TODAY’S ISSUE: Why Sting instead of a young gun who needs the rub?

As the sole holder of both TNA World Tag Team Championship belts, Kurt Angle needed a partner. After all, he’s also the TNA World Heavyweight Champion/IWGP Heavyweight Champion and the X Division Champion. The time had come for him to defend the tag titles in a proper match, and that means two-on-two. So Jim Cornette ordered a four-way showdown to determine who would hold the other half of the tag team championships with Angle and defend them at No Surrender alongside the former Olympic gold medallist.

A few of my top choices to earn the other tag strap and team up with Angle were Christopher Daniels, Kaz, Wildcat Chris Harris, and “Black Machismo” Jay Lethal. Each man could have benefited greatly from being elevated into the top story in TNA – The Angle Family versus the world.

Christopher Daniels had a very short flirtation with the main event during his apparently aborted mentorship under Sting himself, but Vince Russo’s short attention span and Crash TV booking style forced the Fallen Angel back into the XXX stable. Although XXX is always good for entertaining mid-card wrestling matches, many fans would like to have seen Daniels climb the ladder to the next level.
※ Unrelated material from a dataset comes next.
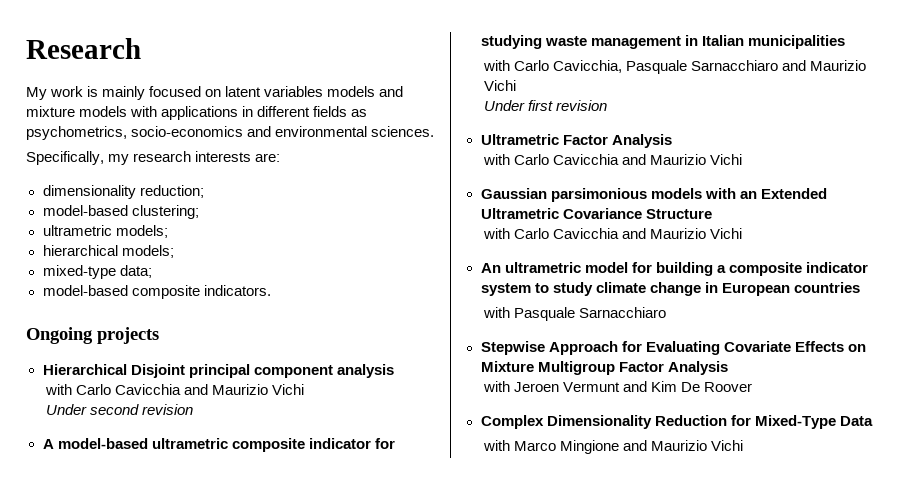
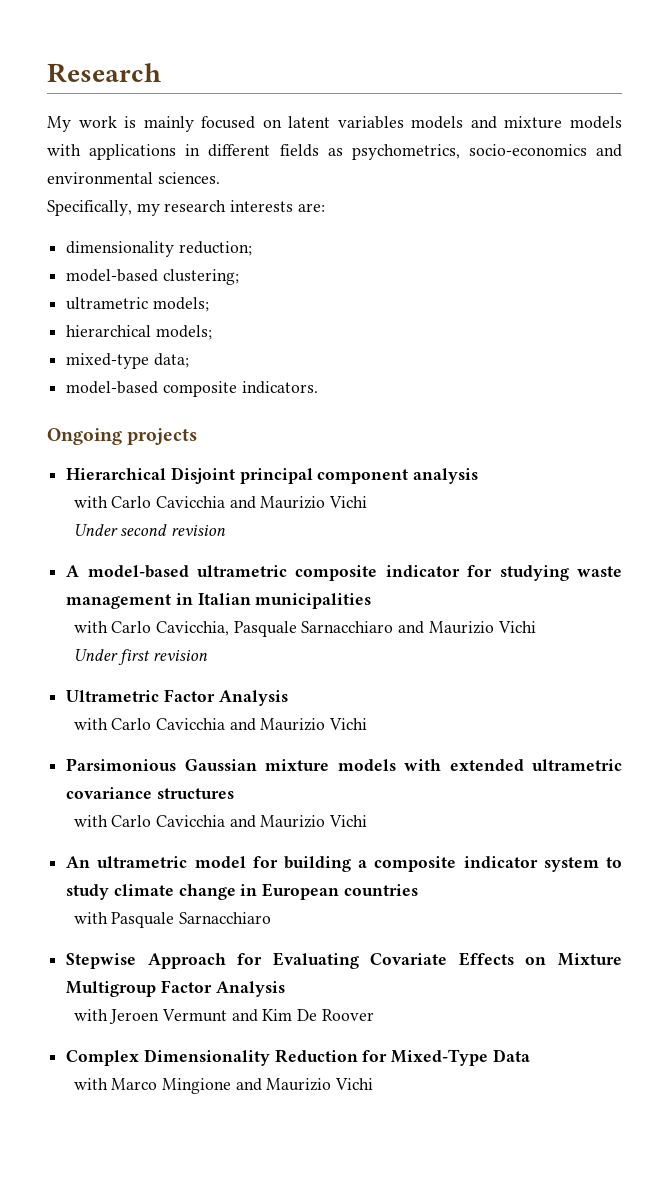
[480,188,827,202] [480,208,712,219] Gaussian parsimonious models with an Extended Ultrametric Covariance Structure -> [66,758,622,771] [66,787,234,799] Parsimonious Gaussian mixture models with extended ultrametric covariance structures

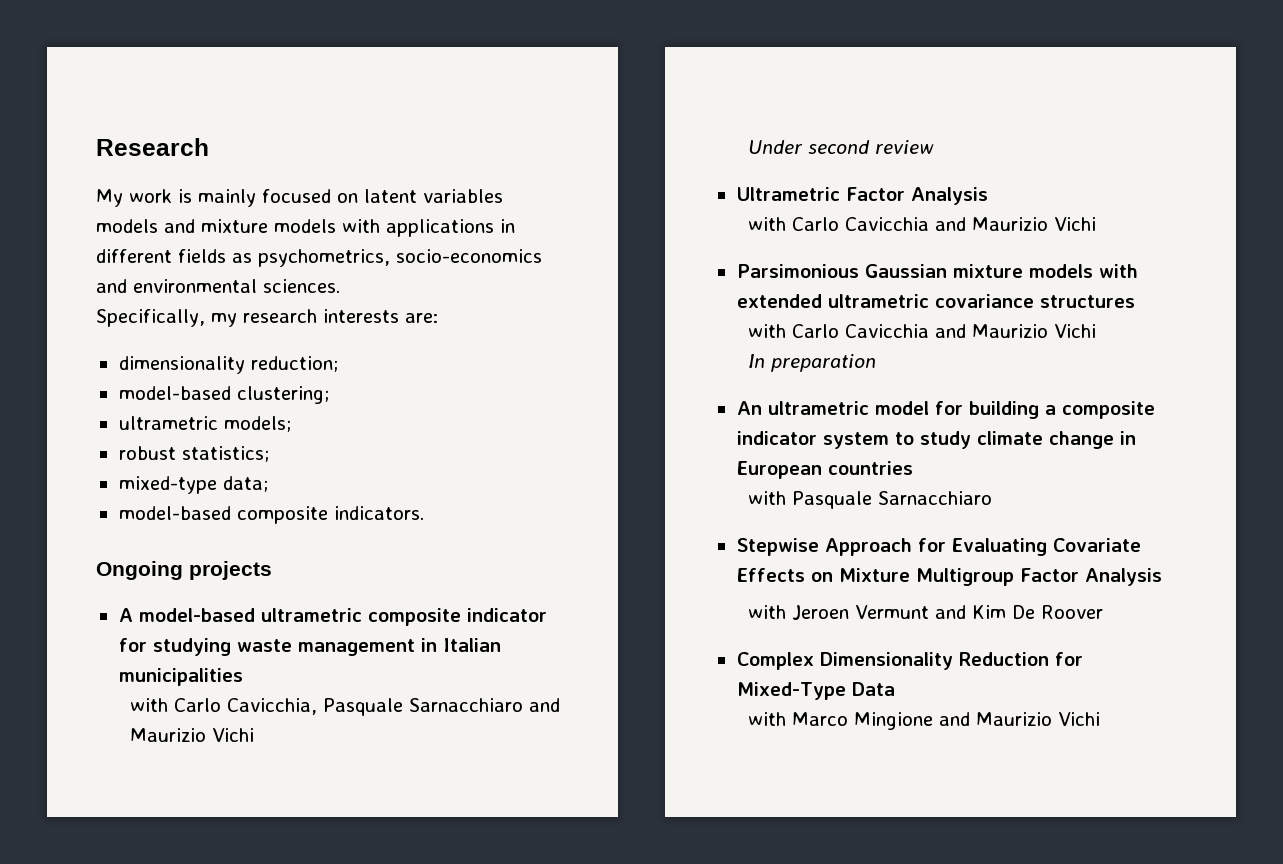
[66,325,212,340] hierarchical models; -> [118,446,269,462] robust statistics;
[66,467,479,484] [73,496,368,509] [73,524,226,536] // Hierarchical Disjoint principal component analysis // with Carlo Cavicchia and Maurizio Vichi // Under second revision -> (272, 570) none
[118,649,208,665] first revision -> [807,140,934,154] second review
(368, 821) none -> [747,354,876,372] // In preparation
His failure to be considered as Angle’s new partner is the second time in recent months TNA has wasted a great opportunity to elevate this phenomenal performer who connects with the fans and provides intensity, aggression, and innovation whenever he’s in the six-sided ring.

After discovering the will to break away from Raven’s Serotonin, Kaz seemed poised to springboard into bigger and better things. Somehow a mini-feud with lame-duck heel Robert Roode, whose new character was ruined by his feud with Showtime Eric Young, seems a less than spectacular follow-up chapter for the former two-time X Division Champion. Kaz could bring an excitement and high-flying appeal which, combined with Angle’s grappling acumen, would lead to some unique matches as the two defend their gold against TNA’s deep tag team roster.

The Wildcat has been working hard to find that breakthrough moment to become a true main-eventer after years of solid effort as one half of America’s Most Wanted, a premier tag team in TNA’s history. He’s got everything going for him: size, agility, wrestling skill, a marketable look, and the ability to put together a coherent promo on the stick. He just needs that one big blast to crash through the glass ceiling, and while he’s been close to doing so, he hasn’t “arrived” just yet. Winning a grueling match to become a tag champ with a highly decorated partner like Angle, then going on to help him successfully defend those belts might have been that extra little kick Harris needs to truly break out.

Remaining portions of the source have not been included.